● Your task: When you write out the listing, keep every word as it stands and drop the pictures.

● Listed entries:

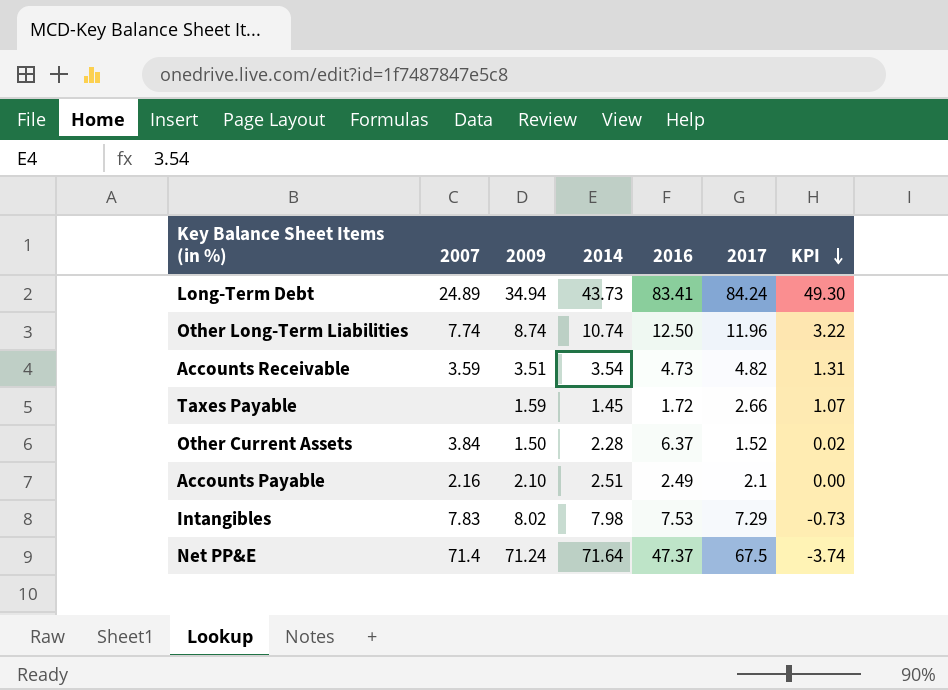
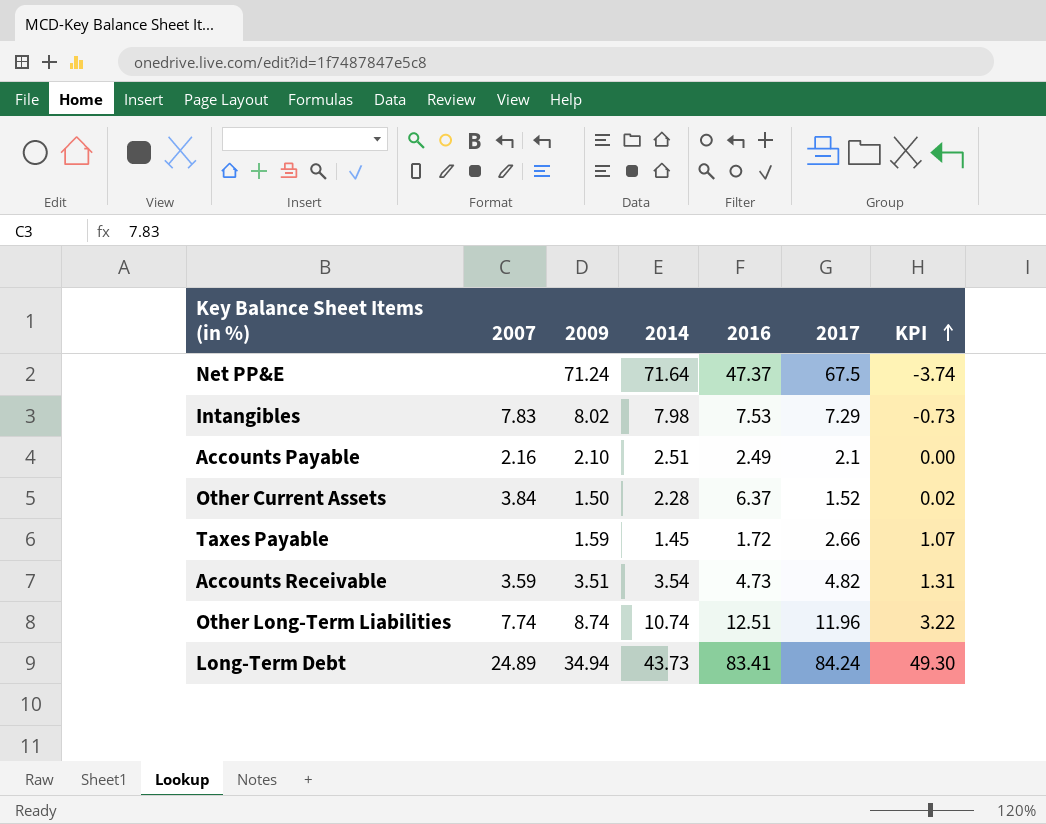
row order: KPI descending -> KPI ascending
Net PP&E | 2007: 71.4 -> none
Other Long-Term Liabilities | 2016: 12.50 -> 12.51

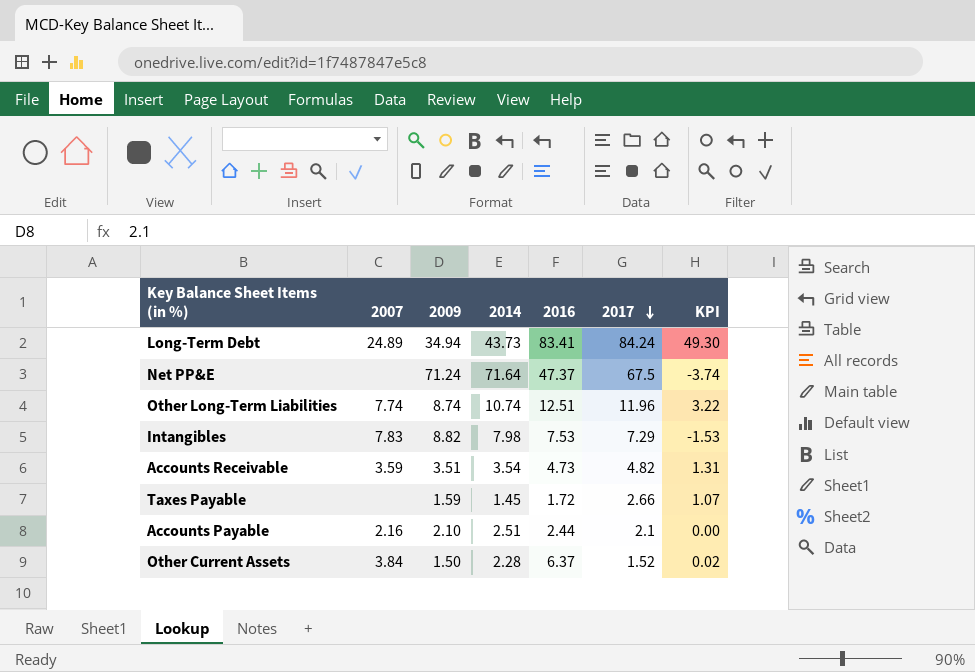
row order: KPI ascending -> 2017 descending
Intangibles | 2009: 8.02 -> 8.82
Intangibles | KPI: -0.73 -> -1.53
Accounts Payable | 2016: 2.49 -> 2.44

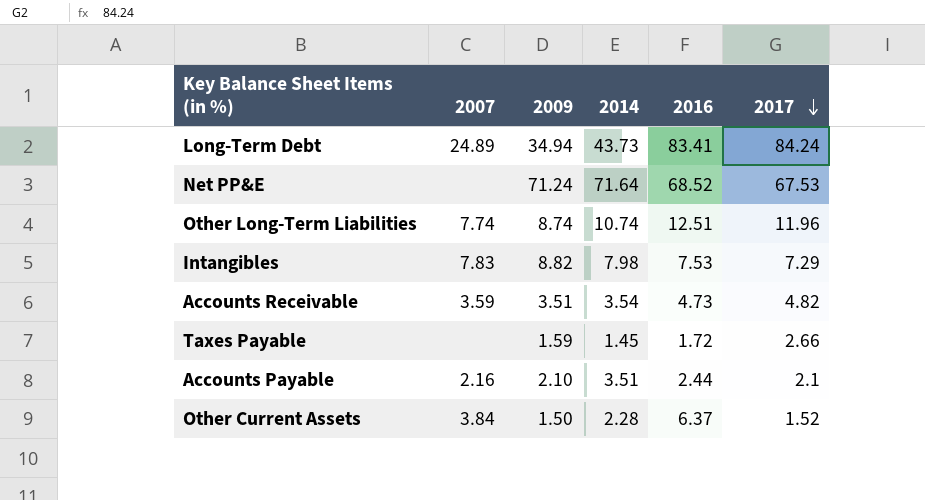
column KPI | formula: [2017] - [2009] -> none
Net PP&E | 2016: 47.37 -> 68.52
Net PP&E | 2017: 67.5 -> 67.53
Accounts Payable | 2014: 2.51 -> 3.51

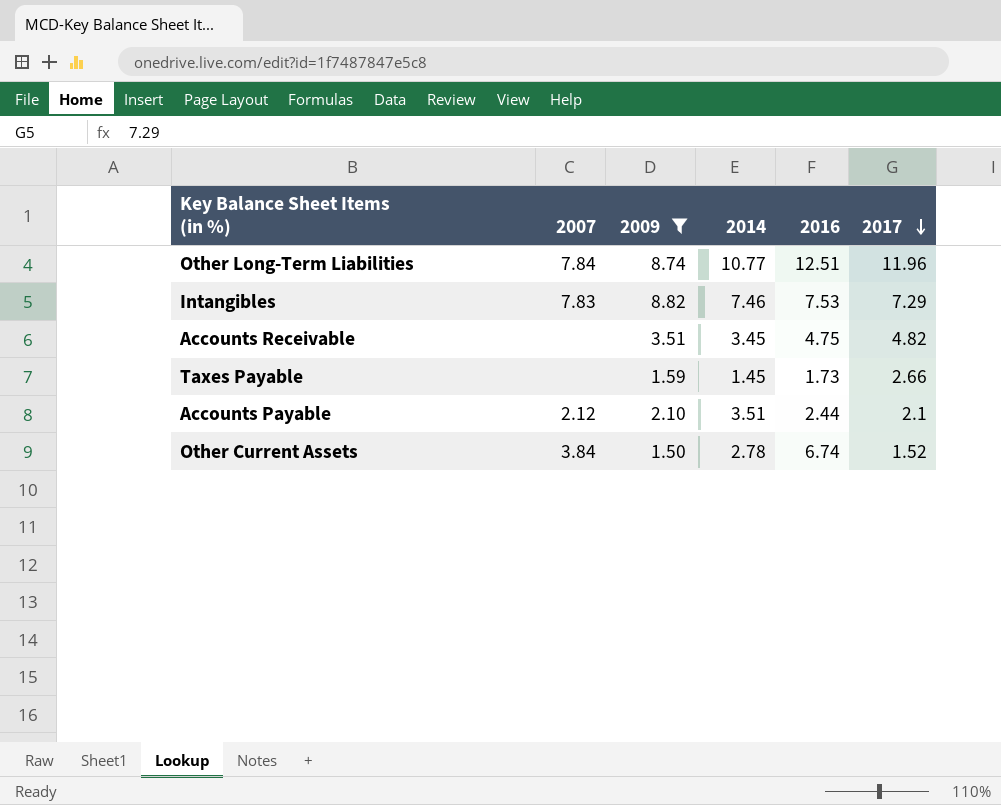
filter: none -> 2009 <= 8.82
Other Long-Term Liabilities | 2007: 7.74 -> 7.84
Other Long-Term Liabilities | 2014: 10.74 -> 10.77
Intangibles | 2014: 7.98 -> 7.46
Accounts Receivable | 2007: 3.59 -> none
Accounts Receivable | 2014: 3.54 -> 3.45
Accounts Receivable | 2016: 4.73 -> 4.75
Taxes Payable | 2016: 1.72 -> 1.73
Accounts Payable | 2007: 2.16 -> 2.12
Other Current Assets | 2014: 2.28 -> 2.78
Other Current Assets | 2016: 6.37 -> 6.74

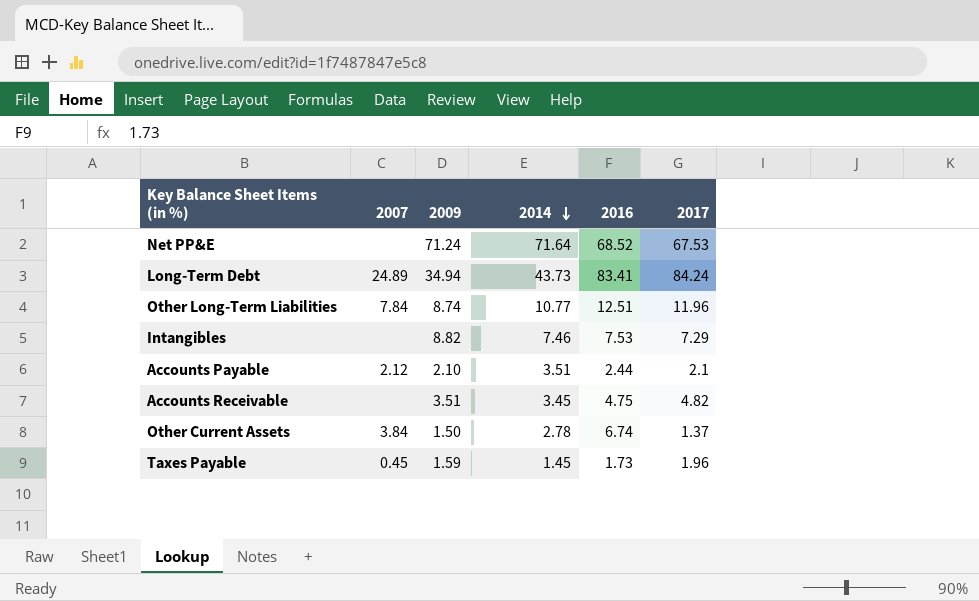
filter: 2009 <= 8.82 -> none
row order: 2017 descending -> 2014 descending
Intangibles | 2007: 7.83 -> none
Other Current Assets | 2017: 1.52 -> 1.37
Taxes Payable | 2007: none -> 0.45
Taxes Payable | 2017: 2.66 -> 1.96

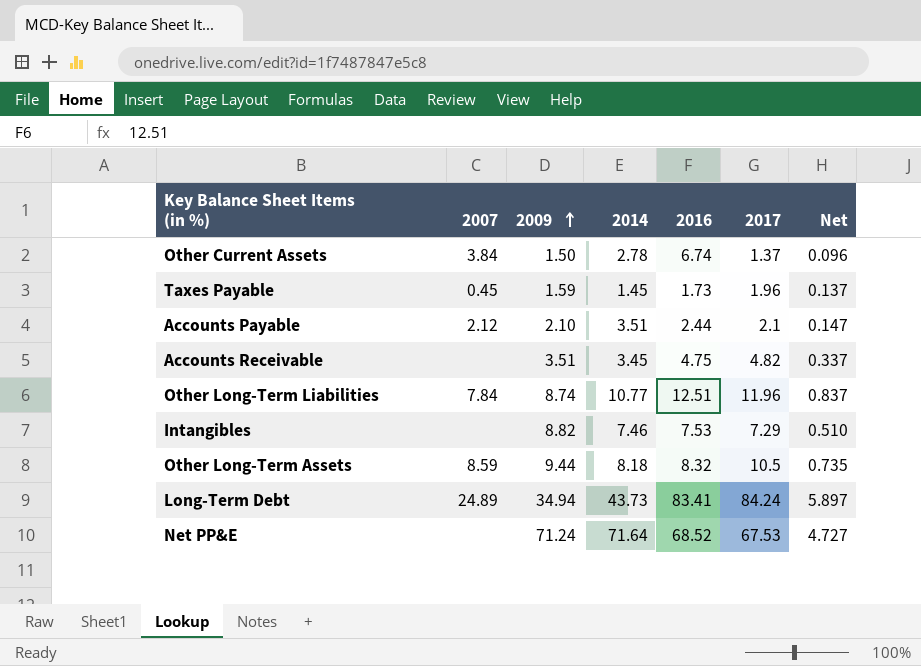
row order: 2014 descending -> 2009 ascending
column Net | formula: none -> [2017] * 0.07
row Other Long-Term Assets: none -> 8.59 | 9.44 | 8.18 | 8.32 | 10.5 | 0.735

● Response area:
row order: KPI descending -> KPI ascending
Net PP&E | 2007: 71.4 -> none
Other Long-Term Liabilities | 2016: 12.50 -> 12.51

row order: KPI ascending -> 2017 descending
Intangibles | 2009: 8.02 -> 8.82
Intangibles | KPI: -0.73 -> -1.53
Accounts Payable | 2016: 2.49 -> 2.44

column KPI | formula: [2017] - [2009] -> none
Net PP&E | 2016: 47.37 -> 68.52
Net PP&E | 2017: 67.5 -> 67.53
Accounts Payable | 2014: 2.51 -> 3.51

filter: none -> 2009 <= 8.82
Other Long-Term Liabilities | 2007: 7.74 -> 7.84
Other Long-Term Liabilities | 2014: 10.74 -> 10.77
Intangibles | 2014: 7.98 -> 7.46
Accounts Receivable | 2007: 3.59 -> none
Accounts Receivable | 2014: 3.54 -> 3.45
Accounts Receivable | 2016: 4.73 -> 4.75
Taxes Payable | 2016: 1.72 -> 1.73
Accounts Payable | 2007: 2.16 -> 2.12
Other Current Assets | 2014: 2.28 -> 2.78
Other Current Assets | 2016: 6.37 -> 6.74

filter: 2009 <= 8.82 -> none
row order: 2017 descending -> 2014 descending
Intangibles | 2007: 7.83 -> none
Other Current Assets | 2017: 1.52 -> 1.37
Taxes Payable | 2007: none -> 0.45
Taxes Payable | 2017: 2.66 -> 1.96

row order: 2014 descending -> 2009 ascending
column Net | formula: none -> [2017] * 0.07
row Other Long-Term Assets: none -> 8.59 | 9.44 | 8.18 | 8.32 | 10.5 | 0.735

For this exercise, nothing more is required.